Security researchers have recently made a shocking discovery of a massive botnet consisting of 190,000 Android devices infected by the BadBox bot. The botnet includes a variety of devices, with a majority of them being Yandex 4K QLED Smart TVs and Hisense T963 smartphones. These findings have raised concerns about the widespread impact of this malware, particularly in countries like Russia, China, India, Belarus, Brazil, and Ukraine.
Bitsight, the research team that uncovered the BadBox botnet, sinkholed a domain associated with the malware and found over 160,000 unique IPs communicating with it within just 24 hours. This number continues to grow, indicating the scale of the infection. The telemetry gathered from the infected devices revealed that they send data to a command and control (C2) server upon booting up, waiting for further instructions.
One of the most alarming aspects of this discovery is the fact that well-known brands like Yandex and Hisense are among the devices infected by the BadBox bot. The communication volume between these devices and the C2 server is staggering, with more than 160,000 unique IPs connecting daily.

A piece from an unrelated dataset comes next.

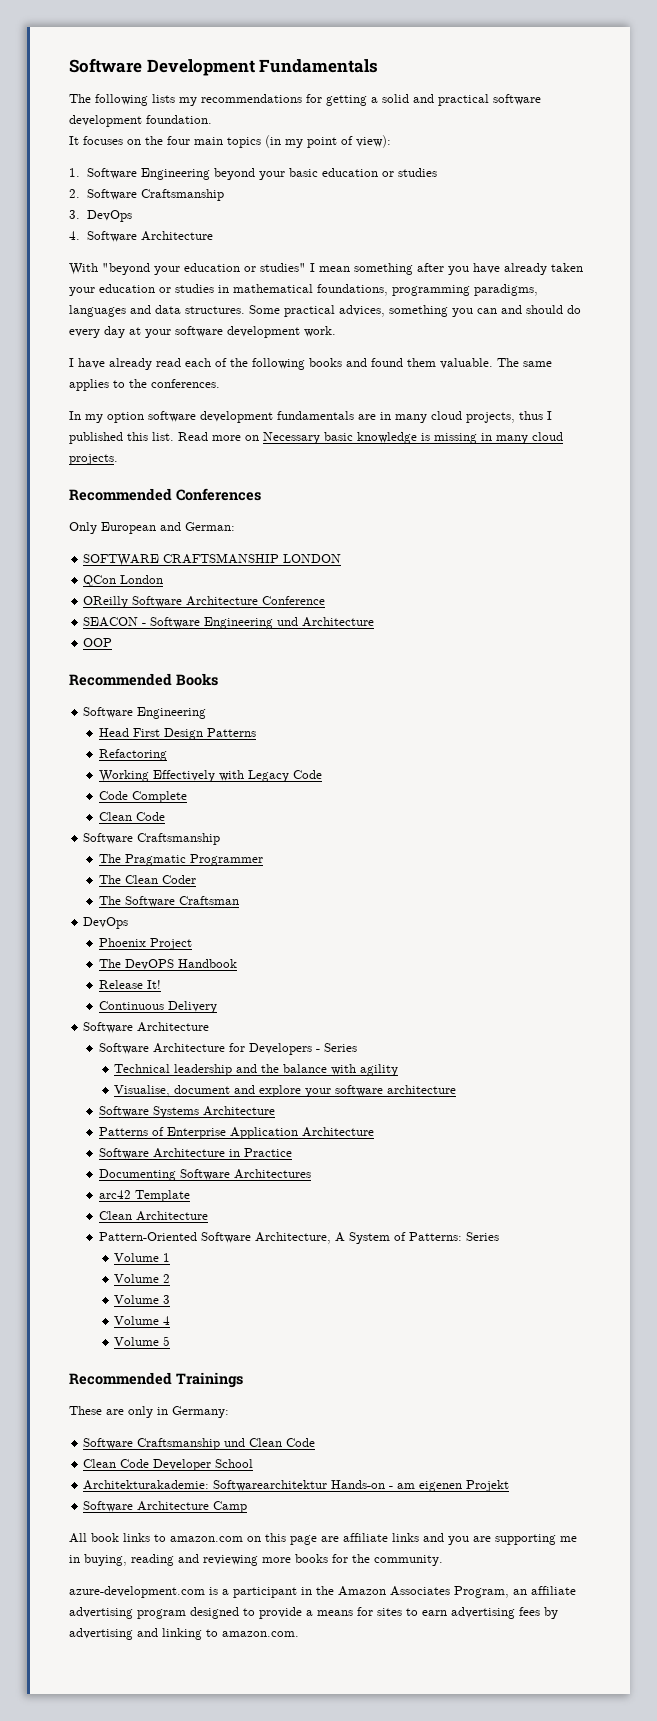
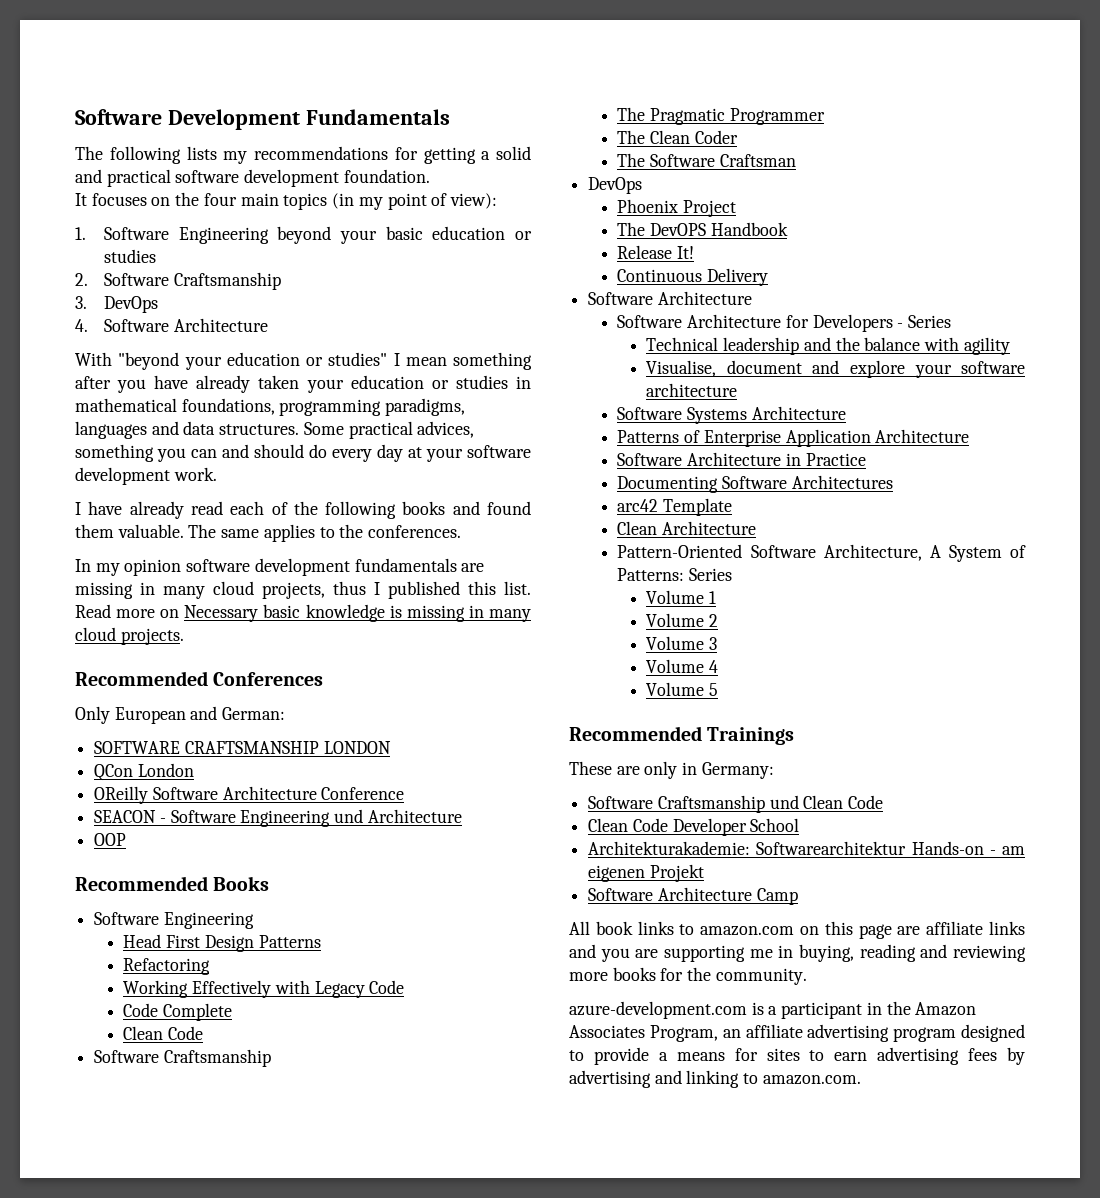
[107,412,144,423] option -> [124,559,182,576] opinion
(376, 417) none -> [75,582,133,599] missing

This signifies a concerning trend in the evolution of malware targeting a wide range of internet-connected devices beyond the traditional smartphones and tablets.
In response to this threat, the Federal Office for Information Security (BSI) took action to block communication between 30,000 infected devices in Germany and the C2 server. These devices were all found to be using outdated versions of Android, making them vulnerable to such attacks. By sinkholing the botnet, authorities were able to redirect the traffic from the infected devices to a controlled server, preventing the malware from executing commands and stealing data.
The BadBox bot, once installed on devices, poses multiple risks to users. It can create email and messaging accounts for spreading disinformation, conduct ad fraud by accessing websites in the background, and operate as a residential proxy for criminal activities. Additionally, BadBox has the capability to download additional payloads, further increasing the threats posed to users.
Despite the efforts to neutralize the BadBox botnet, the operation had limited success in curbing its impact due to its global reach. The malware’s presence on devices shipped worldwide through compromised supply chains represents a significant challenge for cybersecurity professionals. The BSI’s call for internet providers to assist in sinkholing operations highlights the need for a coordinated response to such threats.
In conclusion, the BadBox botnet serves as a stark reminder of the evolving tactics used by cybercriminals to exploit vulnerabilities in internet-connected devices. While the current focus may be on devices in specific countries, the widespread nature of this malware should serve as a wakeup call for users worldwide to secure their devices and stay vigilant against emerging threats in the digital landscape.